But obviously the liabilities created by foreign investment are not “unlimited”: they’re limited to the property and tort rights incidental to the investment. Similarly they are not unknown or uncontrollable for the same reasons. This means the premise evaporates. The argument is nonsense.

To make sense, the argument would need to show that the social benefits of the proposed intervention would be greater than the social benefits of the investment. To do this he needs to know the discount for futurity of all relevant parties. Otherwise he cannot establish that the proposed intervention would attract foreign investment on “better terms” than it’s being attracted now.

It is *not* acceptable to define foreigners as non-humans, or sub-humans, or not part of human society. If foreigners are to be valued less as human beings than Australians, that needs to be made explicit and the rationale for discounting their values and needs should be explained and justified, which the author fails to do. This means the argument fails again – for the same reason that all national socialism is bad!

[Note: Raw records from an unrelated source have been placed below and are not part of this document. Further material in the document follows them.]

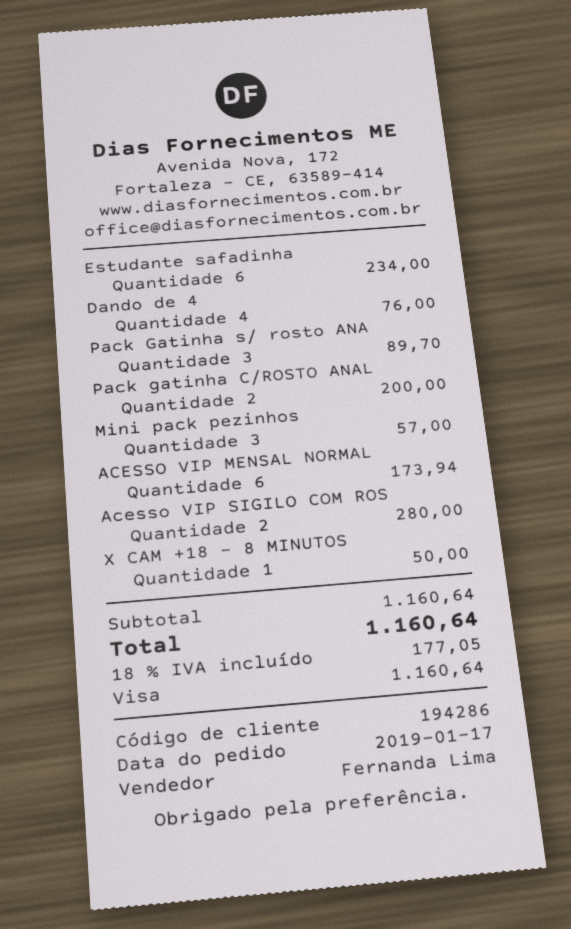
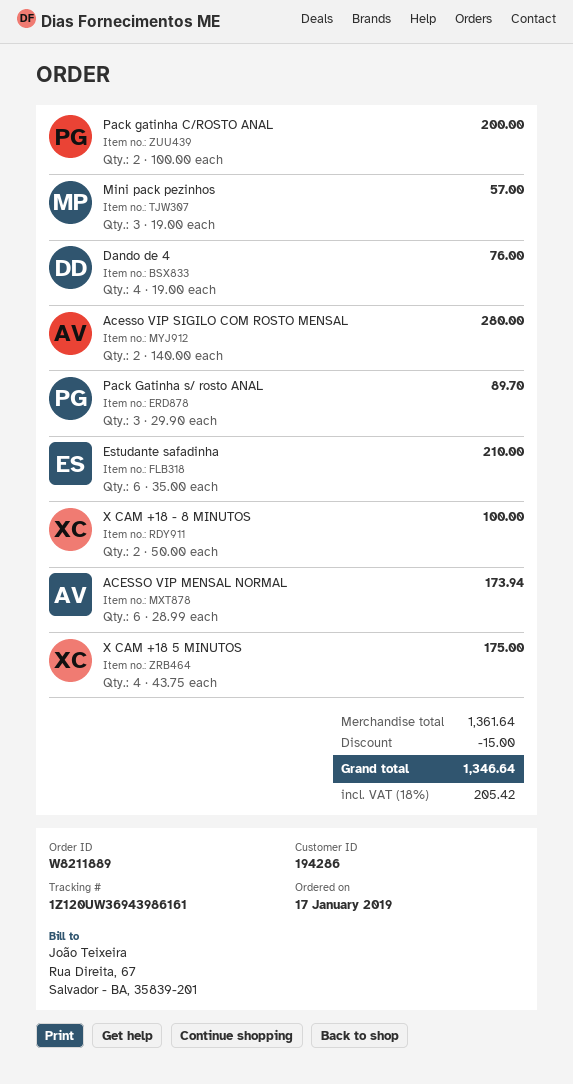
Estudante safadinha: 6 for 234.00 -> 6 for 210.00
X CAM +18 - 8 MINUTOS: 1 for 50.00 -> 2 for 100.00
X CAM +18 5 MINUTOS: none -> 4 for 175.00
subtotal: 1160.64 -> 1361.64
discount: none -> 15.00
tax: 18% = 177.05 -> 18% = 205.42
total: 1160.64 -> 1346.64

Quite apart from that, the argument turns on this paragraph:
“Modern investment analysis discounts at a compounding rate the value of obtaining cash in the future because of the opportunity cost of not earning a return today. At equity discounts rates this reduces the Present Value of all possible profits after ten to twenty years to a small fraction of the initial investment cost. When the value of future cash is discounted again because of operating risks arising from competition, changes in technology and markets the expected future Present Value becomes trivial.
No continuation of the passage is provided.